In the previous subsection, we proposed a method for continuous smoothing of grid maps. This subsection will take the above approach and describes the process of generating a costmap from a complete heightmap obtained by the depth camera.

First, a discrete heightmap of the terrain around the robot is generated. The robot only has a depth camera on its head. To obtain complete terrain information around the robot, the point cloud data obtained by the depth camera during the movement of the robot should be recorded. Then, the point cloud data, combined with the robot’s position and attitude information, are spliced and filtered. The spliced point cloud data are compressed, sampled, and rasterized, so we can obtain a heightmap of the terrain around the robot. The heightmap has (100 × 50) pixels, each pixel corresponds to an area (2 cm × 2 cm) projected on the horizontal plane, and each pixel’s value (grayscale) represents a different height.

Secondly, the heightmap is transformed into a discrete height difference map.
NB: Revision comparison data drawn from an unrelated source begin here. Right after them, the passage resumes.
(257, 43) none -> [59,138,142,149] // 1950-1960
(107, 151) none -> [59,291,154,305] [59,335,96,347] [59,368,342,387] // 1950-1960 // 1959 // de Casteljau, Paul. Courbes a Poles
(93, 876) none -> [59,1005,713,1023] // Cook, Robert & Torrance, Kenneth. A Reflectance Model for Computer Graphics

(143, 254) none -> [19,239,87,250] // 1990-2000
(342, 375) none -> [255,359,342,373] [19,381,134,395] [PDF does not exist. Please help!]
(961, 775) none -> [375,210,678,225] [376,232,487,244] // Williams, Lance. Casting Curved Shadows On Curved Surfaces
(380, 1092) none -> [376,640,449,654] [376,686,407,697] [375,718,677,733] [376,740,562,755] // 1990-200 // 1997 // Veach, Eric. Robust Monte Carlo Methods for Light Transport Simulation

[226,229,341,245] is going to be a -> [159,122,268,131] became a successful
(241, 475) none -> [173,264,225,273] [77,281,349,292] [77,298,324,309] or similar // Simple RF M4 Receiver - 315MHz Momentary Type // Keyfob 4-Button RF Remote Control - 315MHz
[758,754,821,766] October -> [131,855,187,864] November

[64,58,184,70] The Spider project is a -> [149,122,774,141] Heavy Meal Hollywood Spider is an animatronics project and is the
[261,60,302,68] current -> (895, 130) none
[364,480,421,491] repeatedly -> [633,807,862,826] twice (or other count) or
The places with large height difference are usually the edges of obstacles, which are the areas that the robot does not want to step on. The places with small height difference are flat areas, which can be safely stepped on with confidence. The edge detection algorithm commonly used in digital image processing is employed.

Lastly, the method mentioned in Subsection 3.1 is applied to convert the discrete height difference map into a continuous costmap. This costmap will be used as one of the items for optimization in the next section. Fig.9 shows our experimental environment, which will be further discussed in Section 6, as well as the processed discrete heightmap and continuous costmap.

Fig.9 Experimental environment and the postprocessing: (a) photograph, (b) point cloud, (c) heightmap, (d) height difference map, and (e) costmap.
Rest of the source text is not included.